Endangered Authors (Part III!) Tour Wrap-Up

April 22, 2014    Tags: , , , , , , , ,   

…And I’m home.  Funny how when you’re on the road, it feels like you’ve been traveling eternally, and you can hardly remember what it was like NOT to pull your wrinkly clothes out of a suitcase each morning, and you get used to waking up and not knowing what time zone, city, or state you’re in.  And then you get back to your very own house, and all your comfortable routines and favorite coffee cups and non-travel-sized toiletries are waiting for you, and you can hardly believe you ever left at all.
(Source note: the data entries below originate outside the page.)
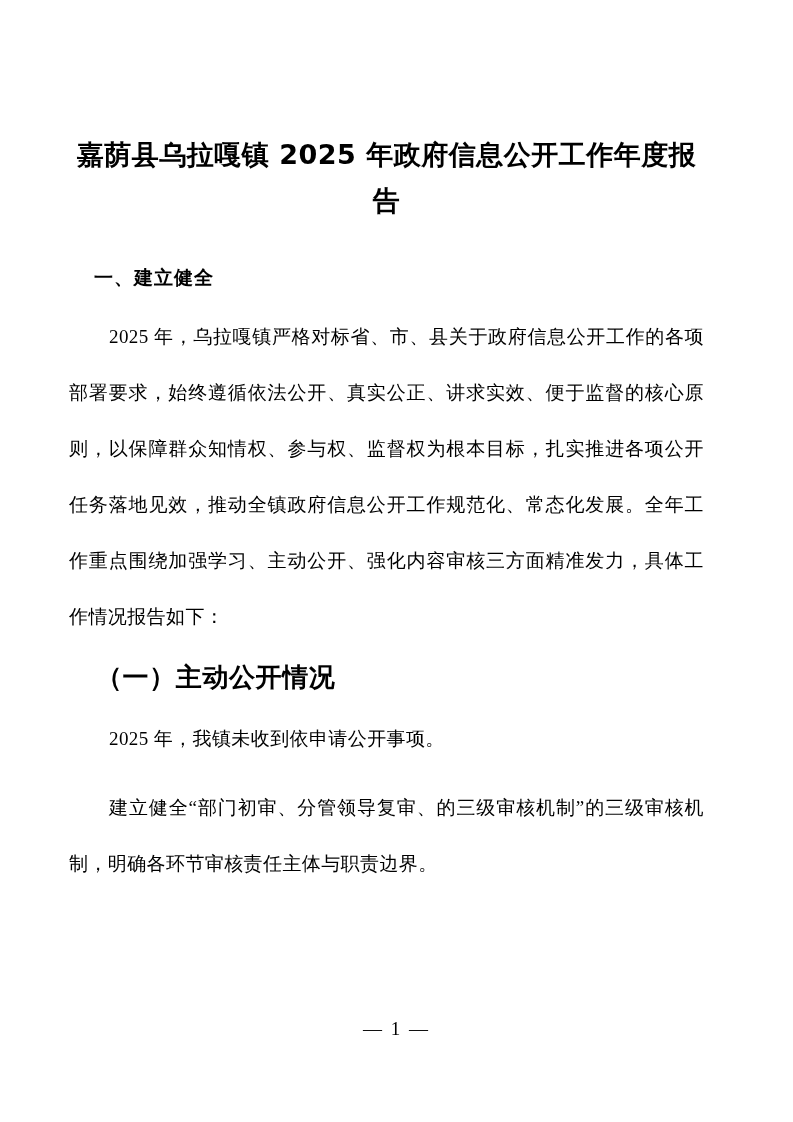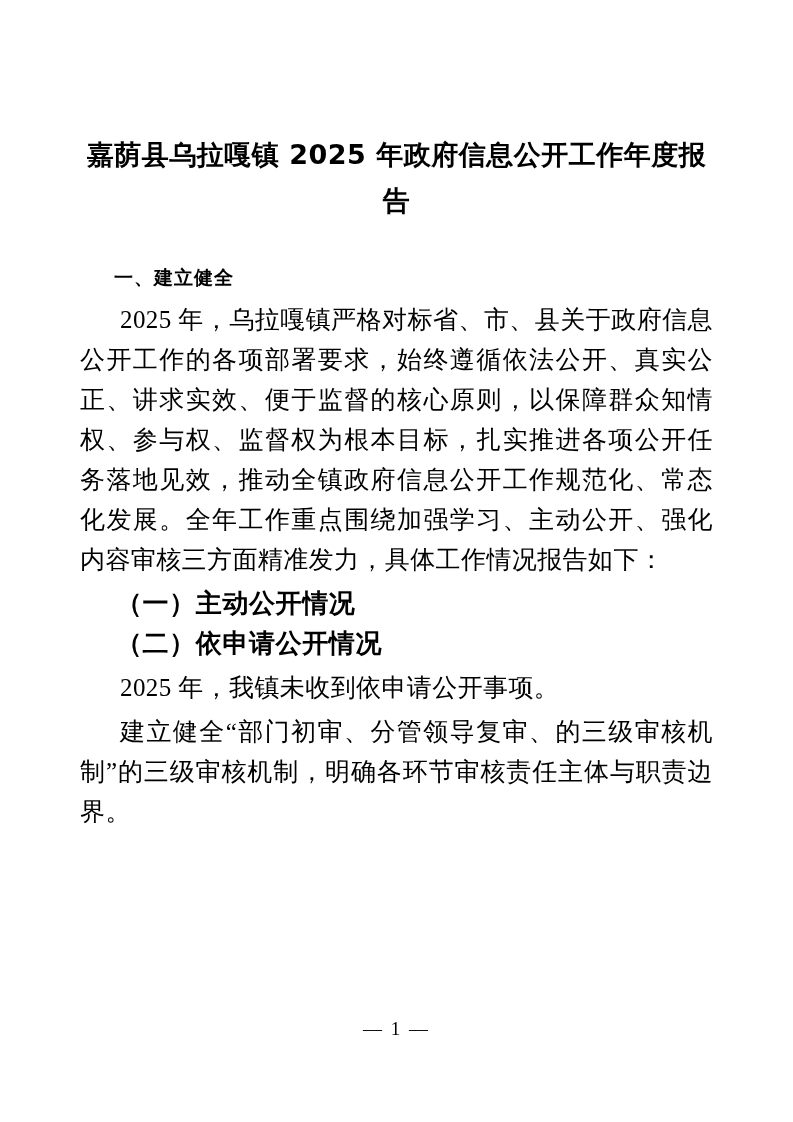"嘉荫县乌拉嘎镇 2025 年政府信息公开工作年度报告" .page { padding: 132px 76px 40px 76px -> 132px 76px 40px 56px }
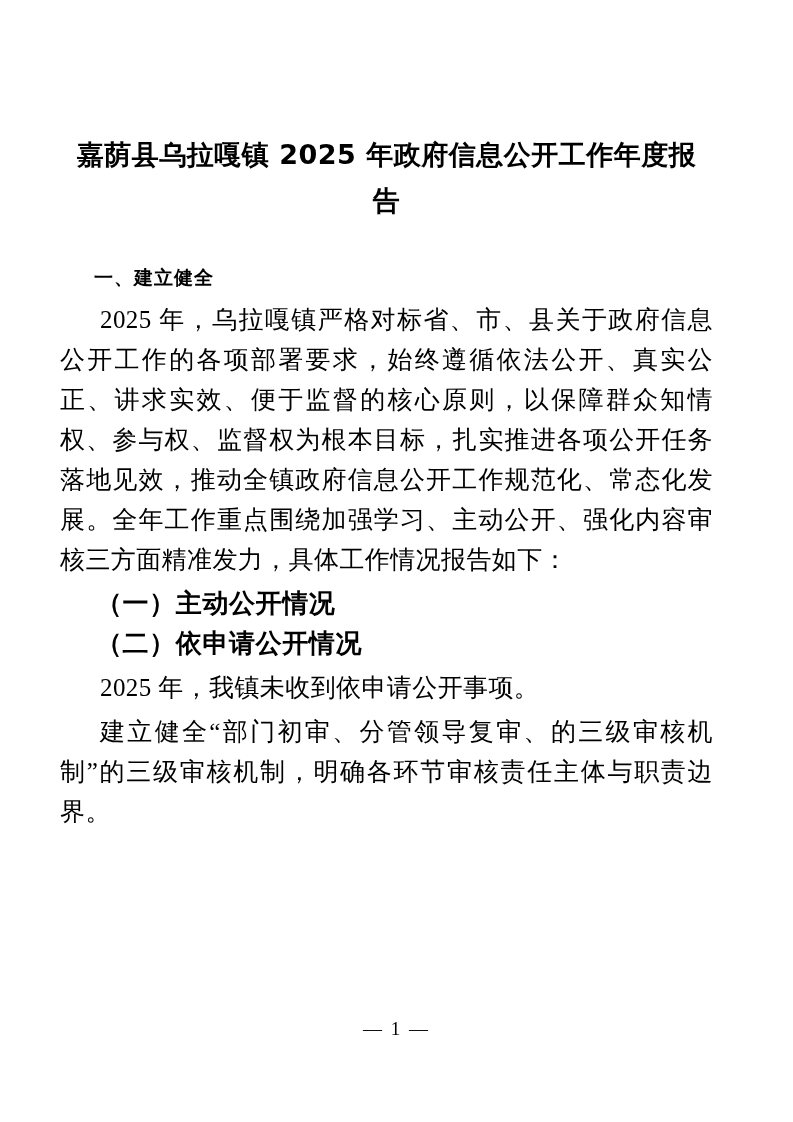"2025" .para { font-size: 25px -> 19px; line-height: 40px -> 56px; margin: 4px -> 13px }
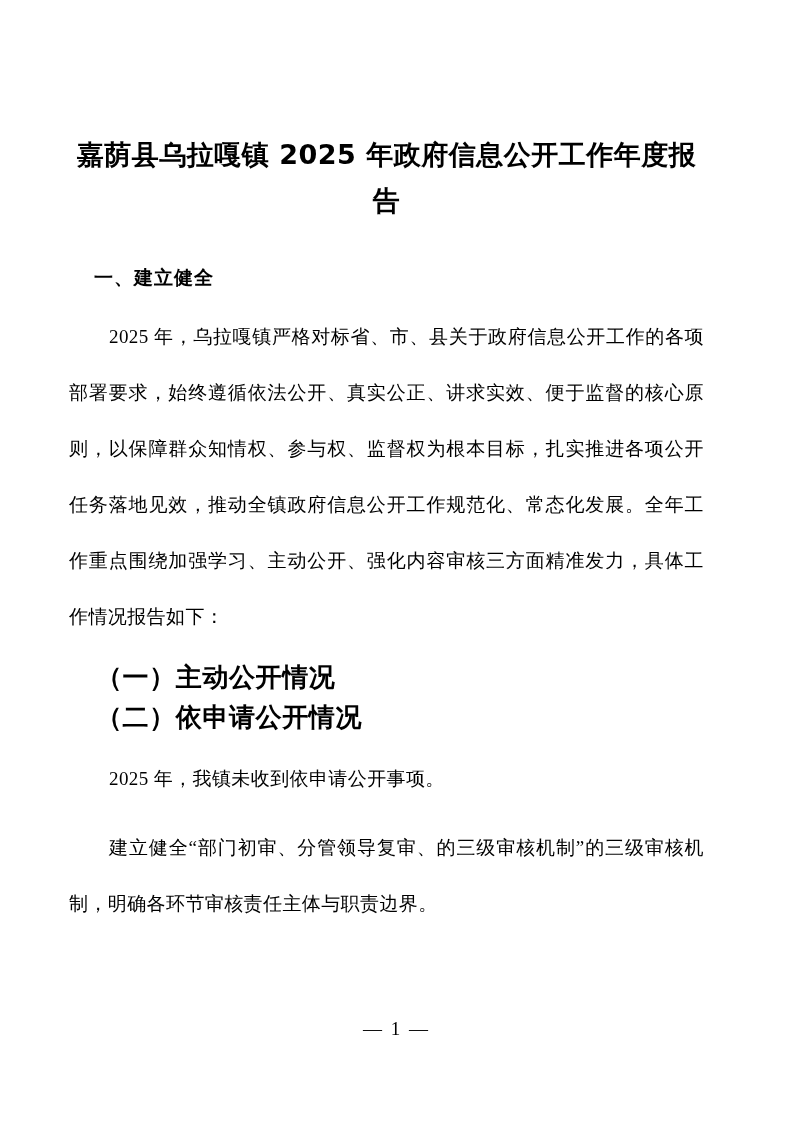"（二）依申请公开情况" h3.sub-heading { html: <h3>（二）依申请公开情况</h3> -> none }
But I’ve got proof: Photos.  Lots of ’em.

In the final two weeks of the 2014 Endangered Authors Tour, we visited Swans Creek Elementary (South Bridge, VA) and the Nysmith School (Herndon, VA), Southern Pines Elementary (Southern Pines, NC) and West Pine Middle School (West End, NC), Hawk Ridge Elementary and Trinity Episcopal School in Charlotte, St. Bridget School and G.H. Reid Elementary in Richmond, VA, Ensworth School in Nashville, Fairhope Intermediate and J. Larry Newton in Fairhope, Alabama, and Doss Elementary and Bryker Woods Elementary in Austin. Huge thanks to all the students, teachers, librarians, parents, and booksellers who made all of this possible.
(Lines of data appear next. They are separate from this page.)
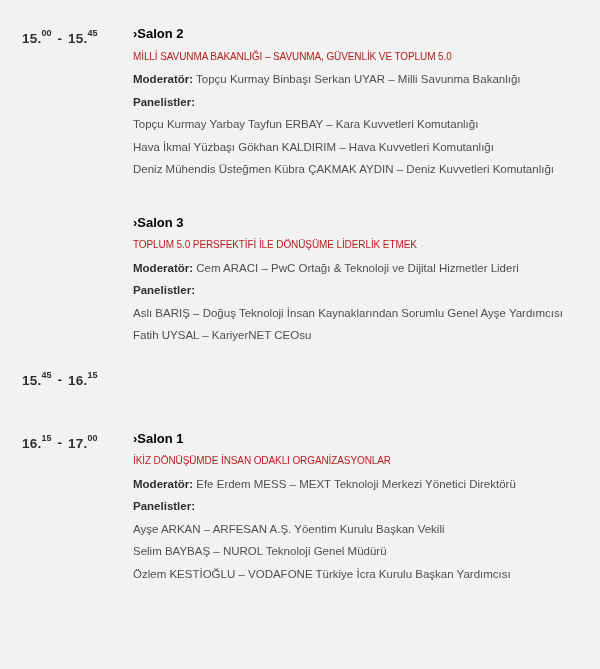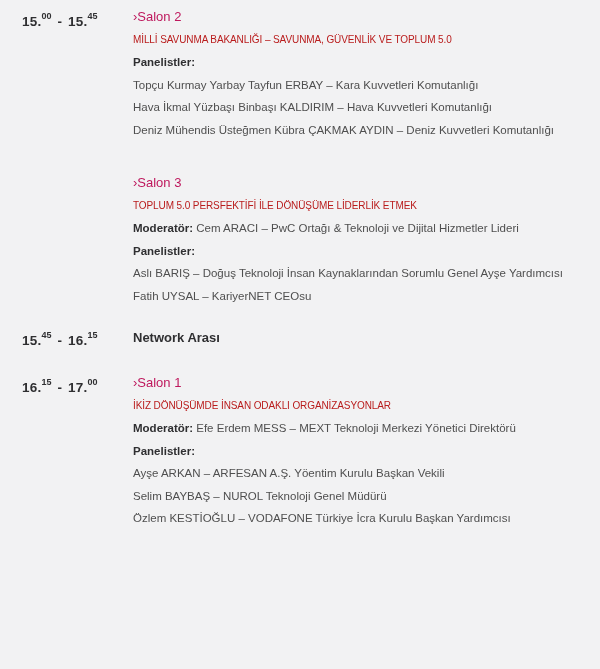"15.00- 15.45" .page { padding-top: 6px -> 23px }
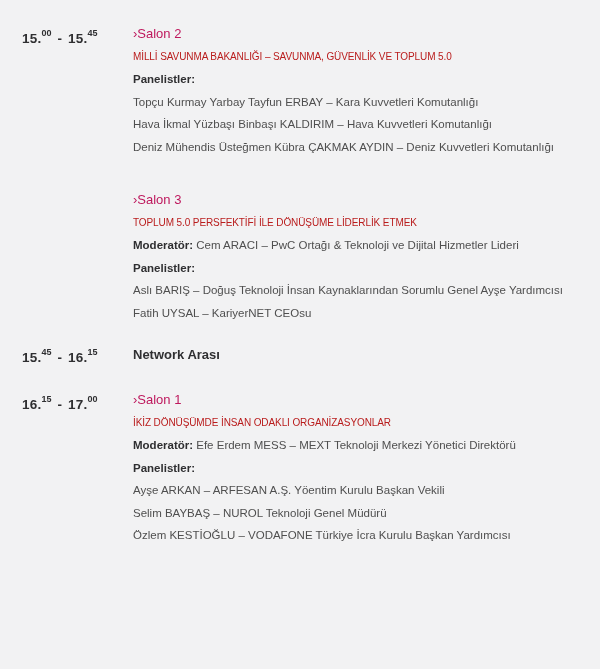"›Salon 2" .salon { color: #be185d -> #000000; font-weight: 400 -> 700 }
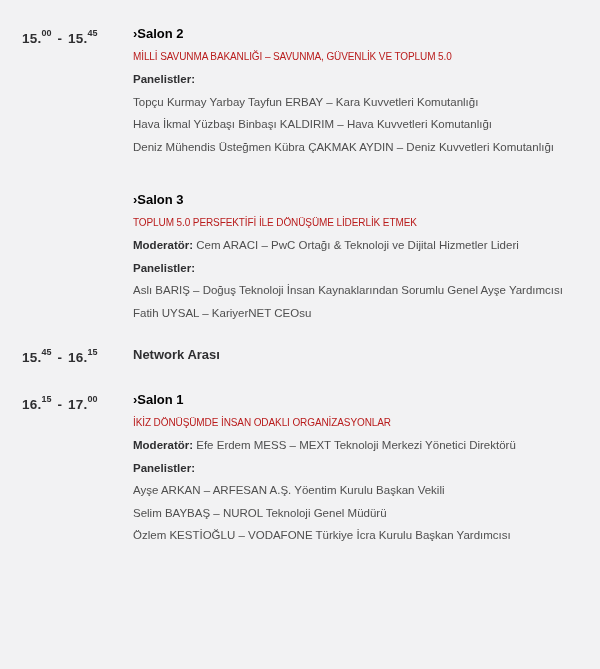"Moderatör: Topçu Kurmay Binbaşı Serkan" div.sline { html: none -> <div><b>Moderatör:</b><span> Topçu Kurmay Binbaşı Serkan UYAR – Milli Savunma Bakanlığı</span></div> }
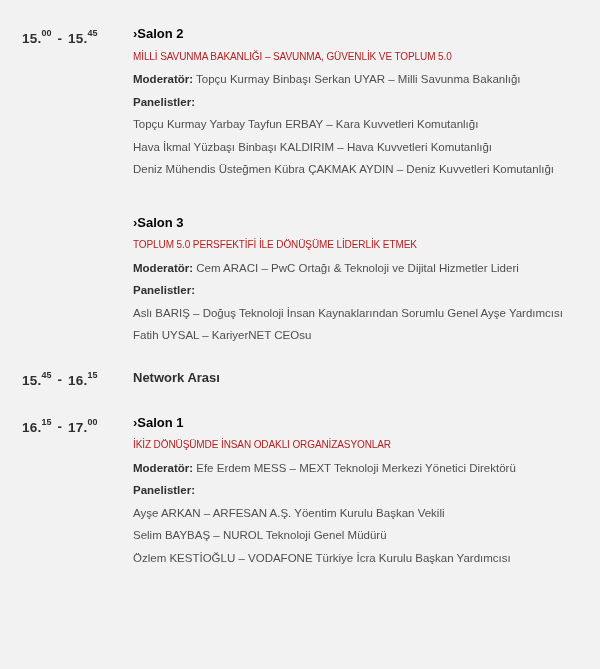"Hava İkmal Yüzbaşı Binbaşı KALDIRIM" span { text: Binbaşı -> Gökhan }
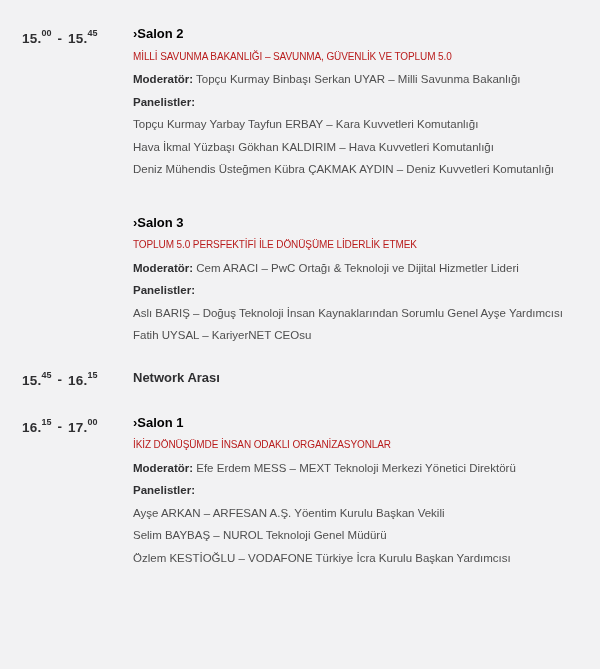"15.45- 16.15" .row-network { align-items: center -> none }
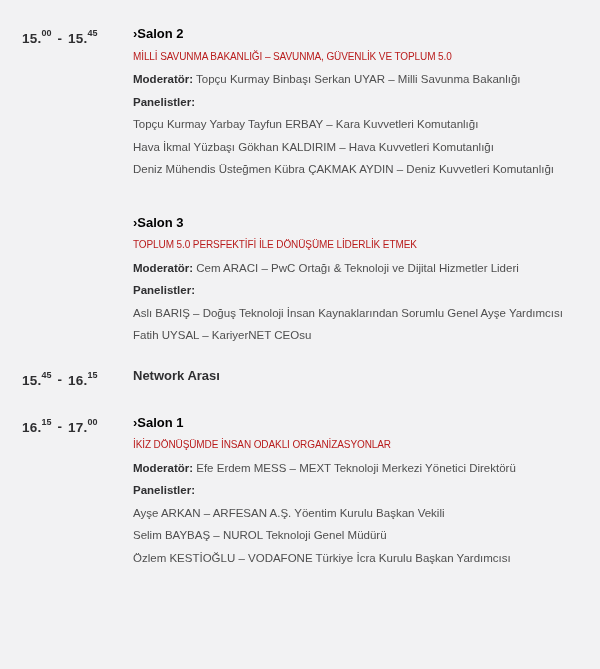"Network Arası" div.content-col { html: <div> <div>Network Arası</div> </div> -> none }
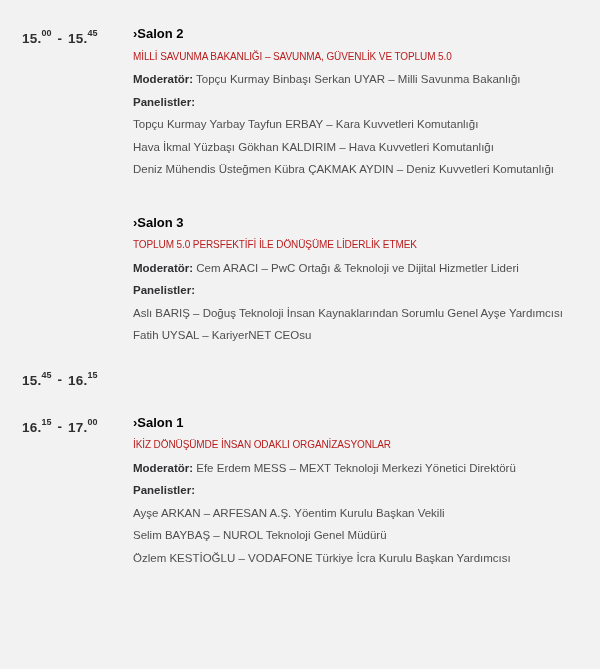"16.15- 17.00" .row-last { margin-top: 20px -> 36px }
Speaking of booksellers — Signed copies of The Books of Elsewhere, Wereword, The Accidental Adventures, and Tales from Alcatraz are (or were!) available from:

Bookworm Central, Manassas, VA
Country Bookshop, Southern Pines, NC
Cardinal Lane Book Fairs, Charlotte, NC
BBGB Books, Richmond, VA
Parnassus Books, Nashville, TN
Page & Palette, Fairhope, AL
BookPeople, Austin, TX

Onward to the pictorial proof section…

EA Elevator Richmond
Curtis (Jobling), Sandy (C. Alexander London), Gennifer (Choldenko), and Peter (McNerney) in the antique brass elevator at the Tobacco Company Restaurant in Richmond

Parnassus Books Scroll
With two young readers (Hi, Katie!) and a scroll of Elsewhere artwork at Parnassus Books, Nashville

EA BoE Crowns 1EA BoE Crowns 2
Rows and rows of readers at Doss Elementary, Austin

EA bulletin board
Feeling very welcome in Texas

EA Library Wall
And, on the library wall at Bryker Woods Elementary in Austin, between quotes from Swimmy and Holes and Charlie and the Chocolate Factory, a passage from one of my very own books — and from Harvey, in particular. It doesn’t get any better.

Spectacles

So, four authors and an improv actor walk into an elementary school…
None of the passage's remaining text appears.